During the following two decades, more than 50 collaborators published more than 20 analyses that examined these questions. Among the results, researchers found that, although stage at diagnosis and access to health care played a part in lower survival rates for blacks, they could not account for all of the disparities found. Even after survival was adjusted for sociodemographic and lifestyle factors and for treatment patterns, differences remained. For breast and endometrial cancers, black women usually were found to have tumors that grew faster, were less responsive to therapy, and carried more poor prognostic features at baseline than did their white counterparts. For colon cancer, more aggressive tumor characteristics did not explain racial differentials in survival, which suggested that other environmental exposure factors and the need for improved biomarker measures of tumor biology and host susceptibility. Blacks were less likely than whites to develop bladder cancer. Once diagnosed, however, blacks experienced poorer survival, primarily due to a greater extent of disease at diagnosis and higher tumor grade.

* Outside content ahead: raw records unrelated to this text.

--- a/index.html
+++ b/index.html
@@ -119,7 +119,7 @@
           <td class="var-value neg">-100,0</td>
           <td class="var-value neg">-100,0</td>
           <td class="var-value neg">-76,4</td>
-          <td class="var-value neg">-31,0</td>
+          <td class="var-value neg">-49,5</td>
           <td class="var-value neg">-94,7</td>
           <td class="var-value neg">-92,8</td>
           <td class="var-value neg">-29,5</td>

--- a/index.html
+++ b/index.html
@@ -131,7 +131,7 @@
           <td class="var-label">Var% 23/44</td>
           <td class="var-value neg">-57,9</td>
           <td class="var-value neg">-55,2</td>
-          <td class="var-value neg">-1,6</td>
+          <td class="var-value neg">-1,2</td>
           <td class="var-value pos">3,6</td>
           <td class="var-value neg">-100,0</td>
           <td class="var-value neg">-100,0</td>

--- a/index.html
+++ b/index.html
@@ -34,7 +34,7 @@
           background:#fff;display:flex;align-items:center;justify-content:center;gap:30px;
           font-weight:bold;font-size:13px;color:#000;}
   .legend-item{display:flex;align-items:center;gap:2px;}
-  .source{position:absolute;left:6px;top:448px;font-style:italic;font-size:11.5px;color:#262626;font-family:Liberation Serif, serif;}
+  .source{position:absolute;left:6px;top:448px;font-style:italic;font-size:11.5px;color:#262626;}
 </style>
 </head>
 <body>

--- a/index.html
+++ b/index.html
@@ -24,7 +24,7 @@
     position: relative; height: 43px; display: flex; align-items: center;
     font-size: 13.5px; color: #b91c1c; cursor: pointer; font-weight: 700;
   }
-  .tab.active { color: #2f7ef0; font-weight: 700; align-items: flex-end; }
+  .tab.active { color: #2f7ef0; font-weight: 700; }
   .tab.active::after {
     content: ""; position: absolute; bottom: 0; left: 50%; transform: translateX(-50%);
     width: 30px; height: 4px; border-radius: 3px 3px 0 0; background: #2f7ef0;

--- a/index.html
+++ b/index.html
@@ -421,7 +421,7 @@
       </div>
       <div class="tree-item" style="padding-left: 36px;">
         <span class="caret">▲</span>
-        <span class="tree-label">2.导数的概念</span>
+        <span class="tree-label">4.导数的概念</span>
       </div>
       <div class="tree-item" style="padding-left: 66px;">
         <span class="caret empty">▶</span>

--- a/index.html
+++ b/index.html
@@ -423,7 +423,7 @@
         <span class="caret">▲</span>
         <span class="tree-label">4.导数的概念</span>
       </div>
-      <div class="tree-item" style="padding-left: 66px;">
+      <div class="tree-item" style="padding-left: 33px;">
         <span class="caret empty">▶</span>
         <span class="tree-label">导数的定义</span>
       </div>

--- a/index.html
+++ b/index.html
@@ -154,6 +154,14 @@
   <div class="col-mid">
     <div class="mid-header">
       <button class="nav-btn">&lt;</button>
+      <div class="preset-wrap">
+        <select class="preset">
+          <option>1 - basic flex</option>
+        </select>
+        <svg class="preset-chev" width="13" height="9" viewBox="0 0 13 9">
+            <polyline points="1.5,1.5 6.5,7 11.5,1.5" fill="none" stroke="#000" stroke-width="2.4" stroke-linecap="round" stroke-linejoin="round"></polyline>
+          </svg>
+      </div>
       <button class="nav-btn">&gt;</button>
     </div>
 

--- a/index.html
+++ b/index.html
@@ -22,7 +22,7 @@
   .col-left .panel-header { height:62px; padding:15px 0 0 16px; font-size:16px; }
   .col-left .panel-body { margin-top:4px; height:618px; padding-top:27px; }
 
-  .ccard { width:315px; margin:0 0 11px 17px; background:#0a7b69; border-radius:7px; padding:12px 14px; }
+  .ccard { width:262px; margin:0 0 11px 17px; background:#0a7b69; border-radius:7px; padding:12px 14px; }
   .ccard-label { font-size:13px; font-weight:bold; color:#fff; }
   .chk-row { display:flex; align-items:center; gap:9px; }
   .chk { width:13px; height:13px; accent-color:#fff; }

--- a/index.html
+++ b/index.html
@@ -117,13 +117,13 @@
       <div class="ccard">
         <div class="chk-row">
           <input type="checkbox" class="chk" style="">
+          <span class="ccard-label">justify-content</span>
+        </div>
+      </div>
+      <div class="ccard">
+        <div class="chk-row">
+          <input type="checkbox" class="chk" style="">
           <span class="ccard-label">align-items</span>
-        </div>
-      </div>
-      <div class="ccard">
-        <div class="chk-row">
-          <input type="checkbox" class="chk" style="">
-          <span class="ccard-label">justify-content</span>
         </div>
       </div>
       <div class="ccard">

Socioeconomic factors were associated with racial differences in bladder cancer, suggesting that risk and/or prognosis may be mediated by occupation and lifestyle factors, a topic for further study. Followup and analysis of long-term survival is possible for this SEER study cohort.
Selected References
Howard J, Hankey BF, Greenberg RS, Austin DF, Correa P, Chen VW, Durako S. A collaborative study of differences in the survival rates of black patients and white patients with cancer. Cancer 1992;69:2349-2360.
Eley JW, Hill HA, Chen VW, Austin DF, Wesley MN, Muss HB, Greenberg RS, Coates RJ, Correa P, Redmond CK, Hunter CP, Herman AA, Kurman R, Blacklow R, Shapiro S, Edwards BK. Racial differences in survival from breast cancer. Results of the National Cancer Institute Black/White Cancer Survival Study. JAMA 1994;272:947-954.
Mayberry RM, Coates RJ, Hill HA, Click LA, Chen VW, Austin DF, Redmond CK, Fenoglio-Preiser CM, Hunter CP, Haynes MA, Muss HB, Wesley MN, Greenberg RS, Edwards BK. Determinants of black/white differences in colon cancer survival. J Natl Cancer Inst 1995;87:1686-1693.
Hill HA, Eley JW, Harlan LC, Greenberg RS, Barrett RJ 2nd, Chen VW. Racial differences in endometrial cancer survival: the Black/White Cancer Survival Study. Obstet Gynecol 1996;88:919-926.
Chen VW, Fenoglio-Preiser CM, Wu XC, Coates RJ, Reynolds P, Wickerham DL, Andrews P, Hunter C, Stemmermann G, Jackson JS, Edwards BK. Aggressiveness of colon carcinoma in blacks and whites. National Cancer Institute Black/White Cancer Survival Study Group. Cancer Epidemiol Biomarkers Prev 1997;6:1087-1093.